WHAT YOU WILL DO: Report each line of the entries below that has the word "MBULESE" in it.

MATERIAL SHOWN:

━━━━━━━━━━

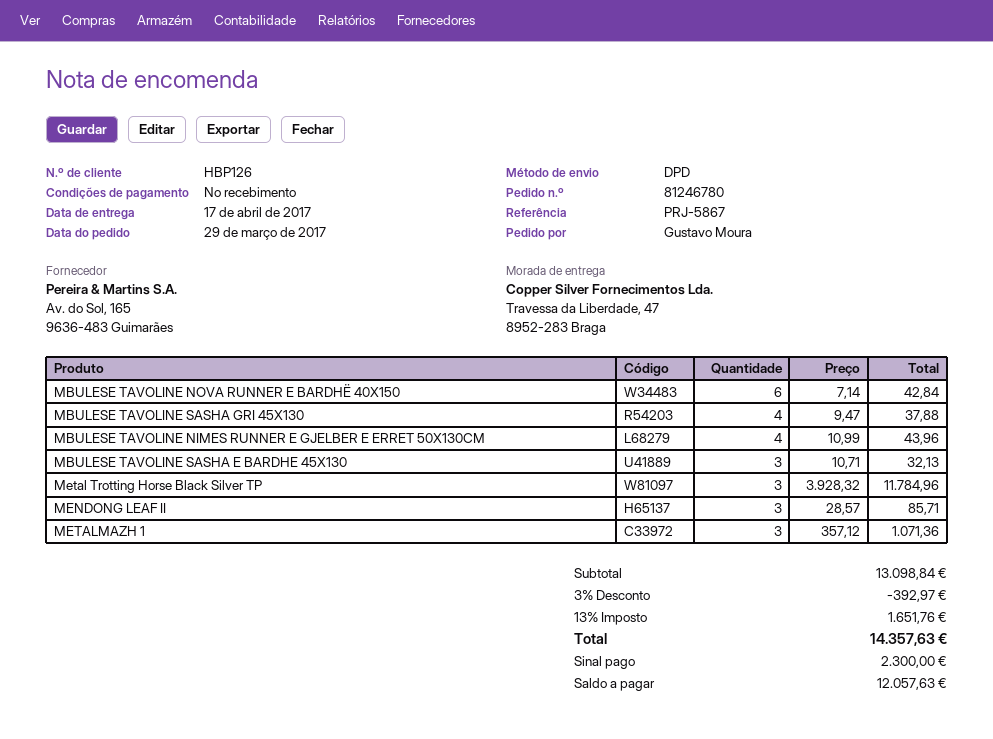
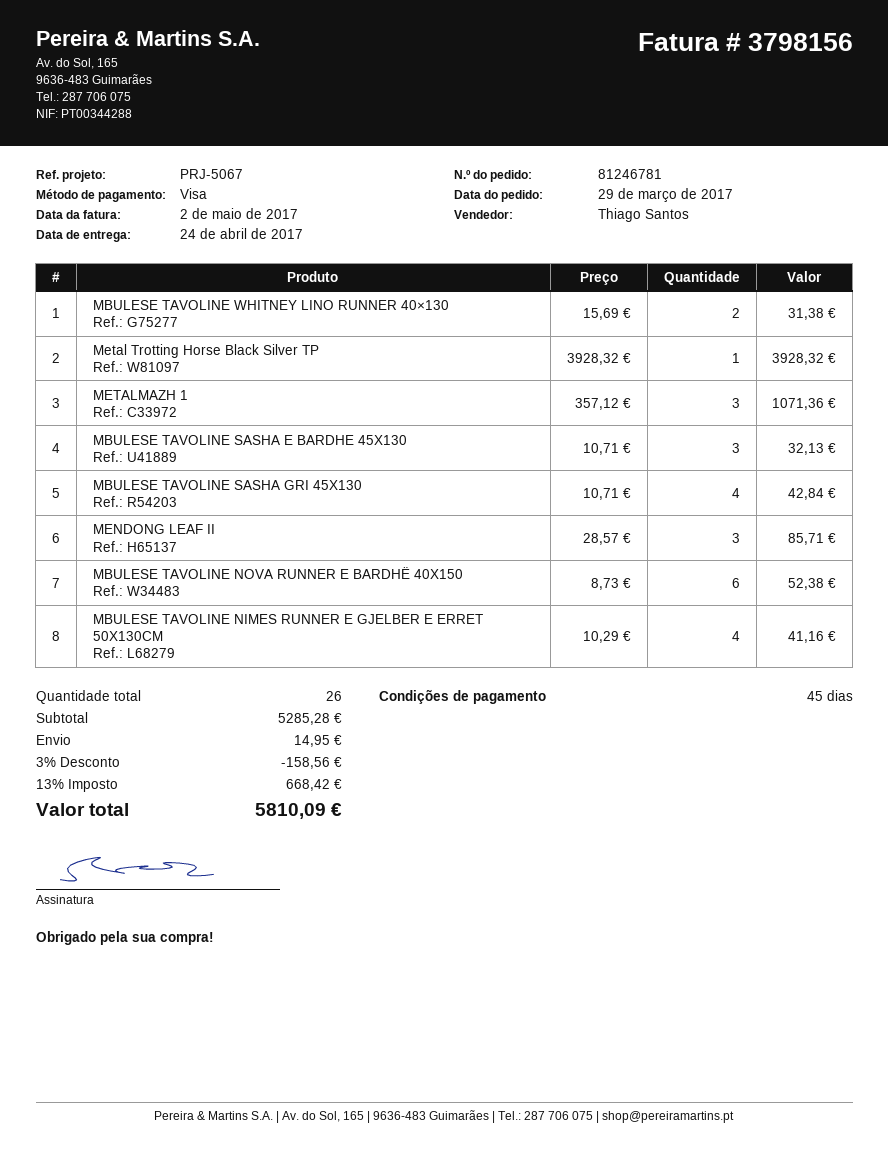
order number: 81246780 -> 81246781
delivery date: 2017-04-17 -> 2017-04-24
payment terms: on receipt -> 45 days
reference: PRJ-5867 -> PRJ-5067
MBULESE TAVOLINE NOVA RUNNER E BARDHË 40X150: 6 x 7.14 = 42.84 -> 6 x 8.73 = 52.38
MBULESE TAVOLINE SASHA GRI 45X130: 4 x 9.47 = 37.88 -> 4 x 10.71 = 42.84
MBULESE TAVOLINE NIMES RUNNER E GJELBER E ERRET 50X130CM: 4 x 10.99 = 43.96 -> 4 x 10.29 = 41.16
Metal Trotting Horse Black Silver TP: 3 x 3928.32 = 11784.96 -> 1 x 3928.32 = 3928.32
MBULESE TAVOLINE WHITNEY LINO RUNNER 40×130: none -> 2 x 15.69 = 31.38
subtotal: 13098.84 -> 5285.28
discount: 3% = 392.97 -> 3% = 158.56
shipping: none -> 14.95
tax: 13% = 1651.76 -> 13% = 668.42
total: 14357.63 -> 5810.09

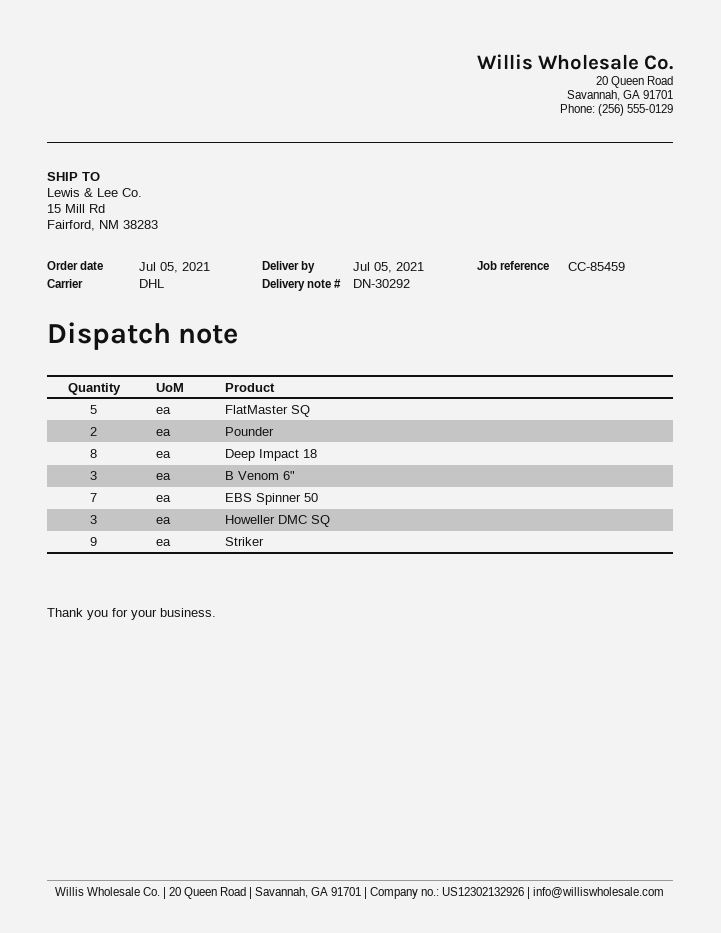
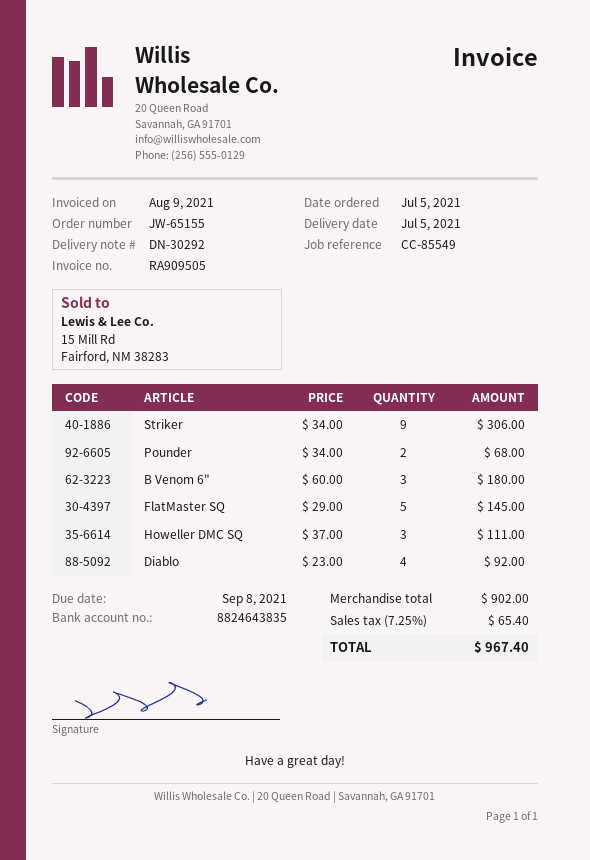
reference: CC-85459 -> CC-85549
Deep Impact 18: 8 -> none
EBS Spinner 50: 7 -> none
Diablo: none -> 4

━━━━━━━━━━

RESPONSE TO THIS TASK:
MBULESE TAVOLINE NOVA RUNNER E BARDHË 40X150: 6 x 7.14 = 42.84 -> 6 x 8.73 = 52.38
MBULESE TAVOLINE SASHA GRI 45X130: 4 x 9.47 = 37.88 -> 4 x 10.71 = 42.84
MBULESE TAVOLINE NIMES RUNNER E GJELBER E ERRET 50X130CM: 4 x 10.99 = 43.96 -> 4 x 10.29 = 41.16
MBULESE TAVOLINE WHITNEY LINO RUNNER 40×130: none -> 2 x 15.69 = 31.38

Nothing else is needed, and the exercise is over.